Your goal
Counting only lines that contain "output", how many are there in the records below? Give the figure alone.

Entries provided
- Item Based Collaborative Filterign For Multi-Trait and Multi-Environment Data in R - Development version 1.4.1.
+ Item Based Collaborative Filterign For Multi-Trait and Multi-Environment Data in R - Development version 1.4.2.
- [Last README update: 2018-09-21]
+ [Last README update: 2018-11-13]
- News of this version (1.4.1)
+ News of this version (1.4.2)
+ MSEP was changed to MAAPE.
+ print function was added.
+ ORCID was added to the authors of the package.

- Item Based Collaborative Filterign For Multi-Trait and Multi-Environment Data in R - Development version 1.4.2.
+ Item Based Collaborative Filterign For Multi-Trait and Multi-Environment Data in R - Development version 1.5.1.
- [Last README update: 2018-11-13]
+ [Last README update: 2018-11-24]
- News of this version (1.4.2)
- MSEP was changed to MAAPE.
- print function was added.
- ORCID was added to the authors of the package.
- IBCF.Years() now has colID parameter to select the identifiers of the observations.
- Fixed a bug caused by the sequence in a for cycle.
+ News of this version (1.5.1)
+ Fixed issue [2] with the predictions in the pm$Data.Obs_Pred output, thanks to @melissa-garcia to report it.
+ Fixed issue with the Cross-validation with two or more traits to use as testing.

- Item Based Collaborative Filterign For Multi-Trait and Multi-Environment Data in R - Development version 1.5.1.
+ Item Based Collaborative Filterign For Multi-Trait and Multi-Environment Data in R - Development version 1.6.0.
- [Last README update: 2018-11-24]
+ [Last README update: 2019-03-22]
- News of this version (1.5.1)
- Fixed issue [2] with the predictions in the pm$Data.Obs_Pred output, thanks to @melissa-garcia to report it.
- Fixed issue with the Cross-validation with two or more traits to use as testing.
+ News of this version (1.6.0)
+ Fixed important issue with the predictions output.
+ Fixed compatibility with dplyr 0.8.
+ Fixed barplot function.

Task result
3